*PROBLEM TO SOLVE*. Exclude the pictures, then copy all remaining records exactly.
--- START ---
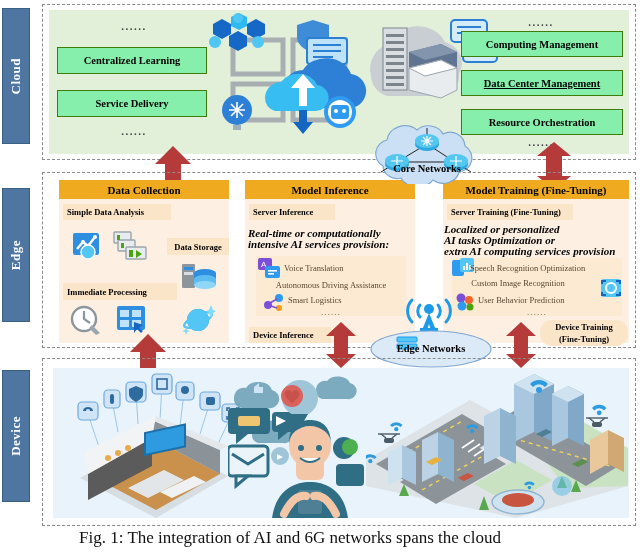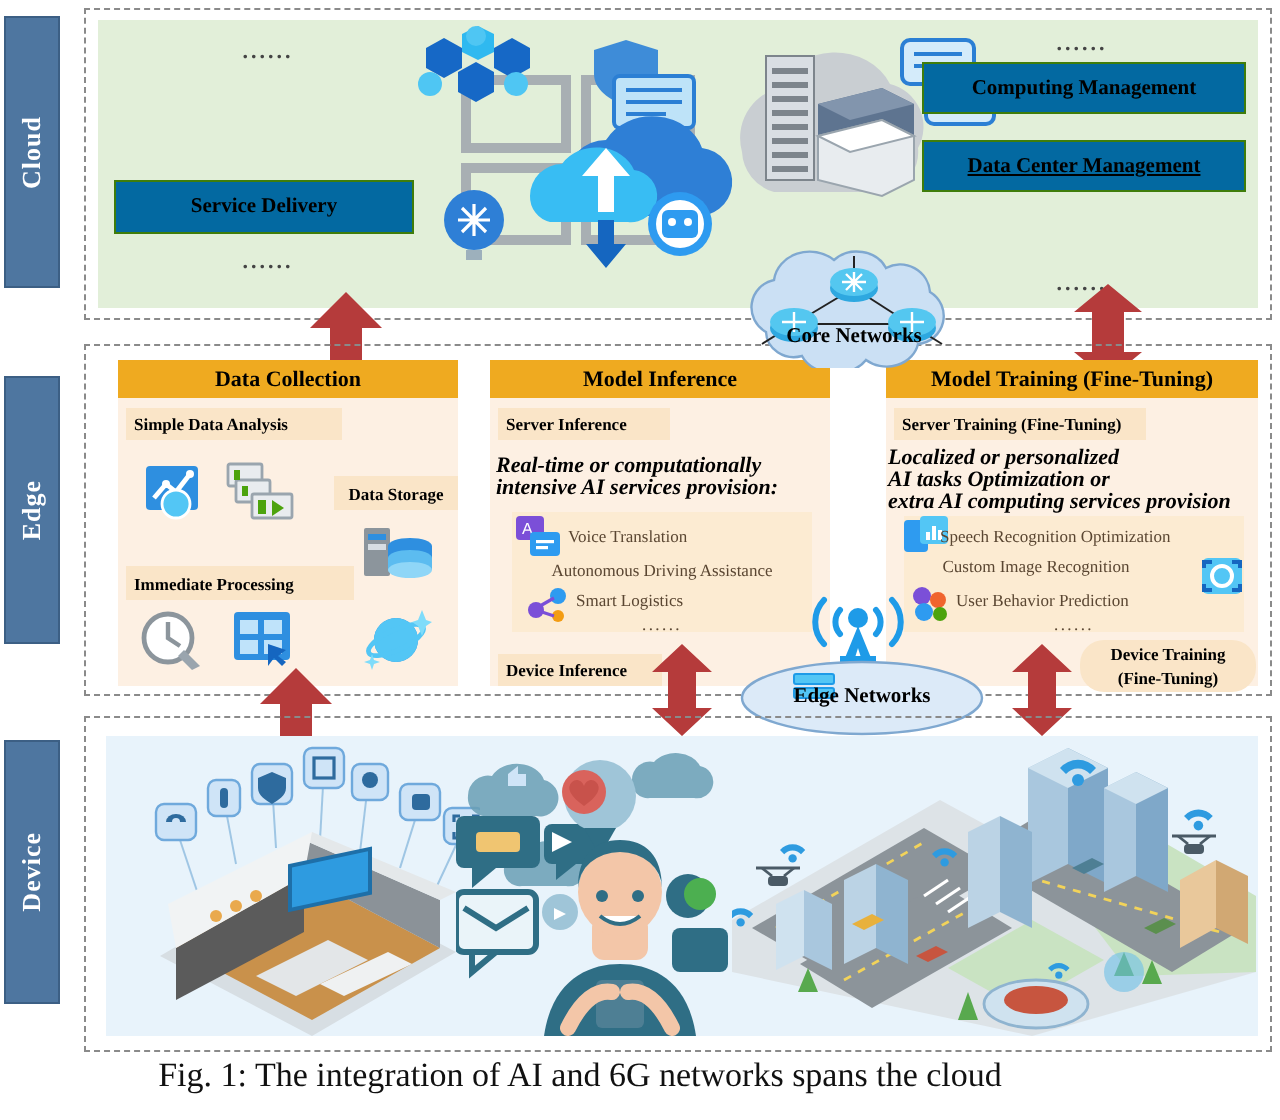--- a/index.html
+++ b/index.html
@@ -21,7 +21,7 @@
 
   
   #cloud-panel{position:absolute;background:#E2EFD9;box-sizing:border-box;}
-  .green-box{position:absolute;background:#0369a1;border:1px solid #3f7d0b;
+  .green-box{position:absolute;background:#86efac;border:1px solid #3f7d0b;
              color:#000;font-weight:bold;font-size:10.5px;
              display:flex;align-items:center;justify-content:center;text-align:center;}
   .dots{position:absolute;font-weight:bold;font-size:11px;color:#444;letter-spacing:1.5px;

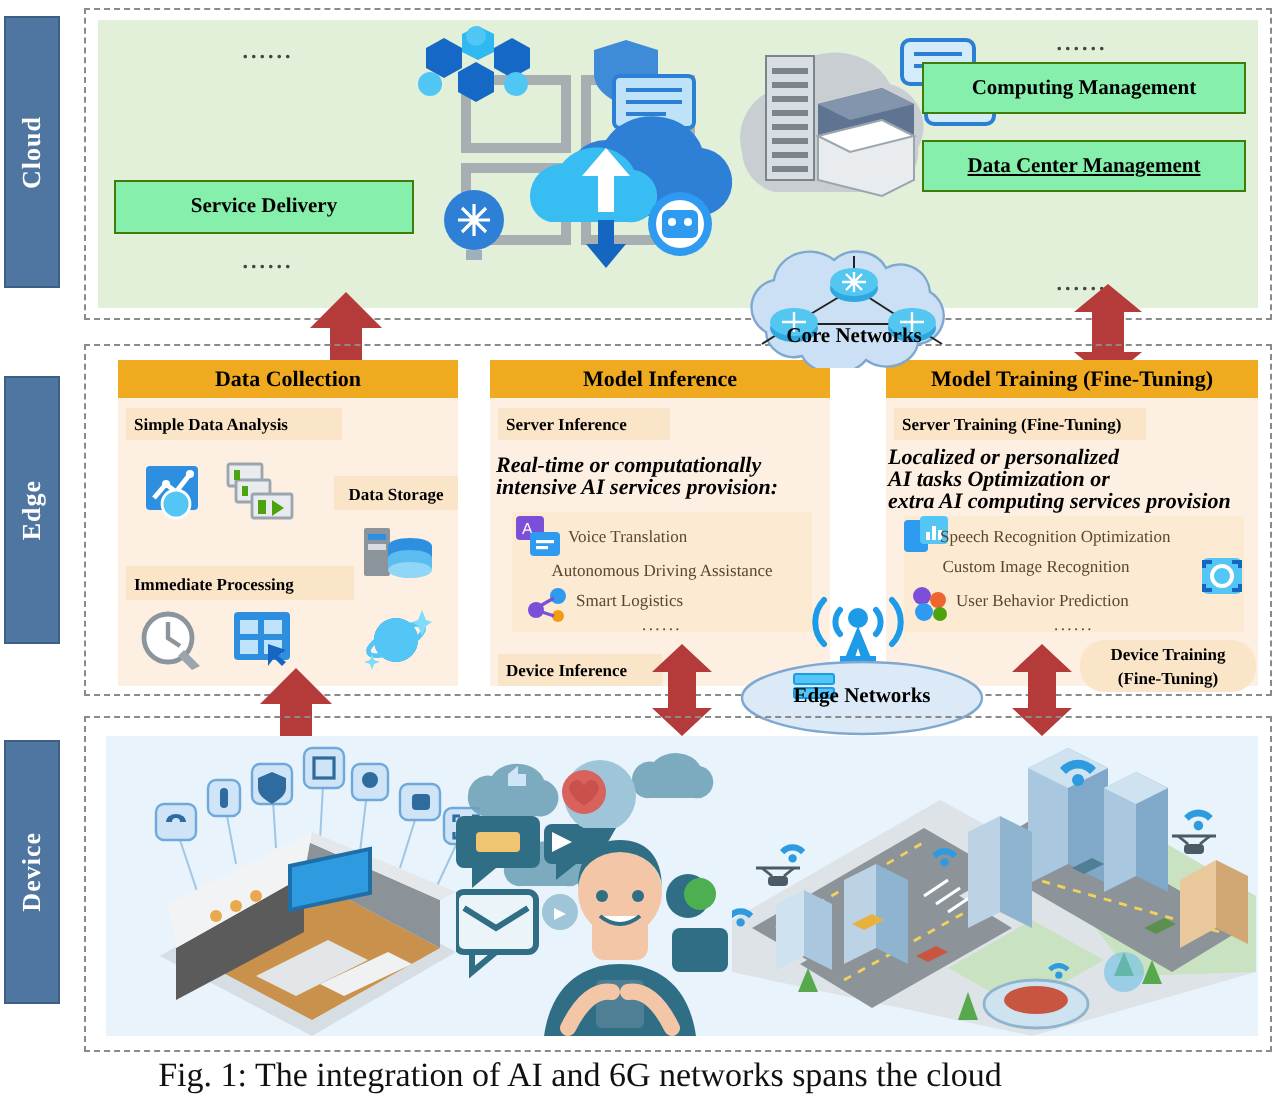--- a/index.html
+++ b/index.html
@@ -76,6 +76,7 @@
 
   <div class="dots" style="left:10px;top:10px;width:150px;">......</div>
 
+  <div class="green-box" style="left:8px;top:37px;width:148px;height:25px;">Centralized Learning</div>
   <div class="green-box" style="left:8px;top:80px;width:148px;height:25px;">Service Delivery</div>
 
   <div class="dots" style="left:10px;top:115px;width:150px;">......</div>

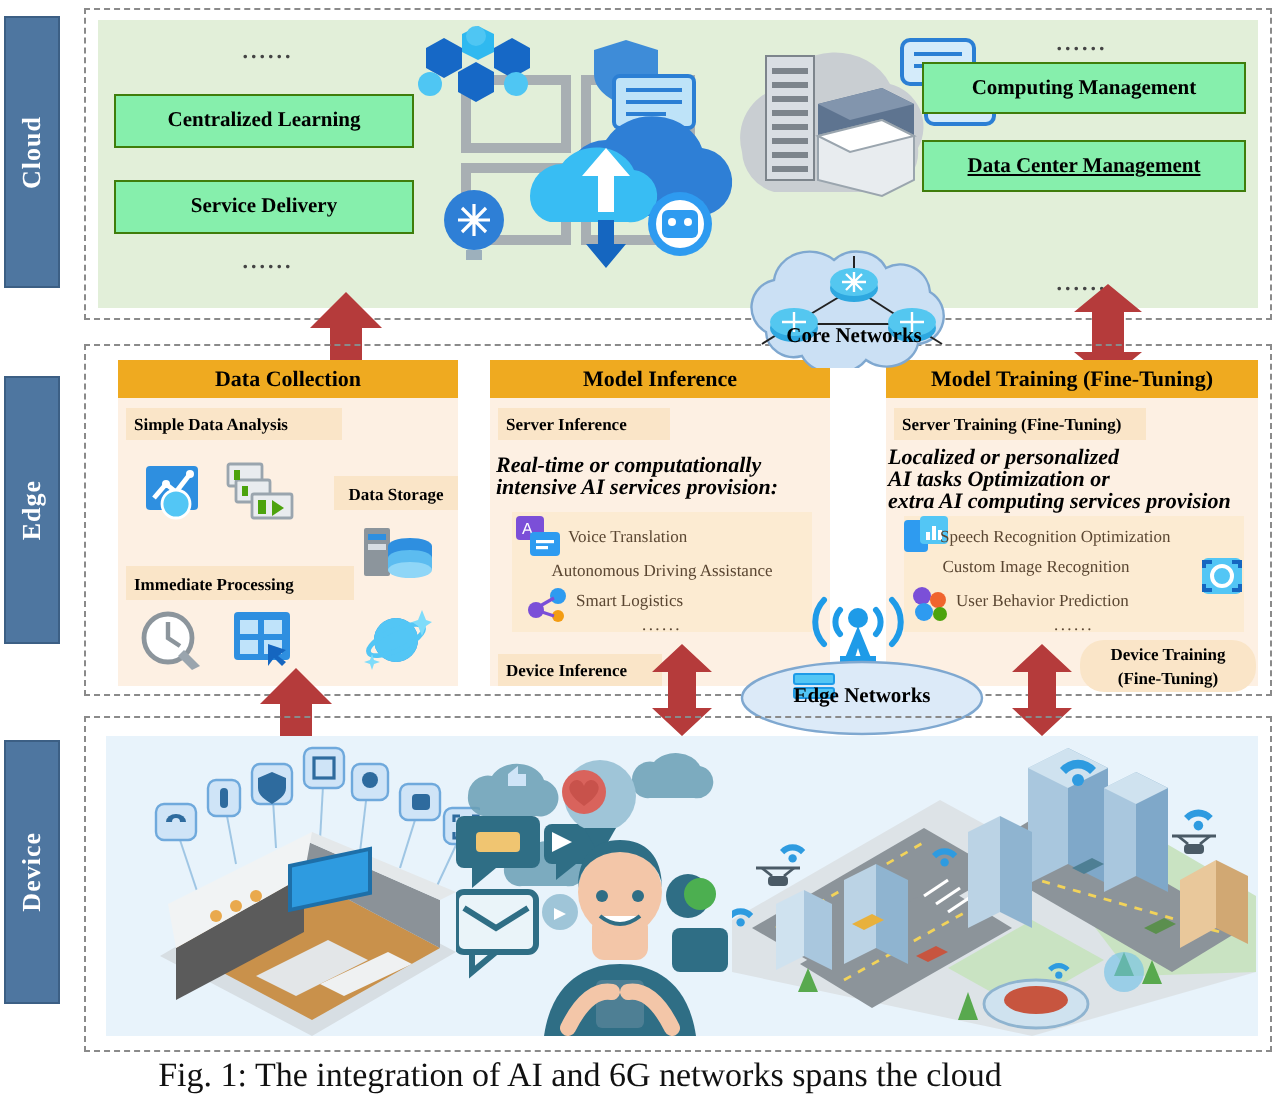--- a/index.html
+++ b/index.html
@@ -165,6 +165,7 @@
 
   <div class="green-box" style="left:412px;top:21px;width:160px;height:24px;">Computing Management</div>
   <div class="green-box" style="left:412px;top:60px;width:160px;height:24px;text-decoration:underline;">Data Center Management</div>
+  <div class="green-box" style="left:412px;top:99px;width:160px;height:24px;">Resource Orchestration</div>
 
   <div class="dots" style="left:412px;top:126px;width:160px;">......</div>
 </div>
--- END ---
*WRITTEN SOLUTION*.
--- a/index.html
+++ b/index.html
@@ -21,7 +21,7 @@
 
   
   #cloud-panel{position:absolute;background:#E2EFD9;box-sizing:border-box;}
-  .green-box{position:absolute;background:#0369a1;border:1px solid #3f7d0b;
+  .green-box{position:absolute;background:#86efac;border:1px solid #3f7d0b;
              color:#000;font-weight:bold;font-size:10.5px;
              display:flex;align-items:center;justify-content:center;text-align:center;}
   .dots{position:absolute;font-weight:bold;font-size:11px;color:#444;letter-spacing:1.5px;

--- a/index.html
+++ b/index.html
@@ -76,6 +76,7 @@
 
   <div class="dots" style="left:10px;top:10px;width:150px;">......</div>
 
+  <div class="green-box" style="left:8px;top:37px;width:148px;height:25px;">Centralized Learning</div>
   <div class="green-box" style="left:8px;top:80px;width:148px;height:25px;">Service Delivery</div>
 
   <div class="dots" style="left:10px;top:115px;width:150px;">......</div>

--- a/index.html
+++ b/index.html
@@ -165,6 +165,7 @@
 
   <div class="green-box" style="left:412px;top:21px;width:160px;height:24px;">Computing Management</div>
   <div class="green-box" style="left:412px;top:60px;width:160px;height:24px;text-decoration:underline;">Data Center Management</div>
+  <div class="green-box" style="left:412px;top:99px;width:160px;height:24px;">Resource Orchestration</div>
 
   <div class="dots" style="left:412px;top:126px;width:160px;">......</div>
 </div>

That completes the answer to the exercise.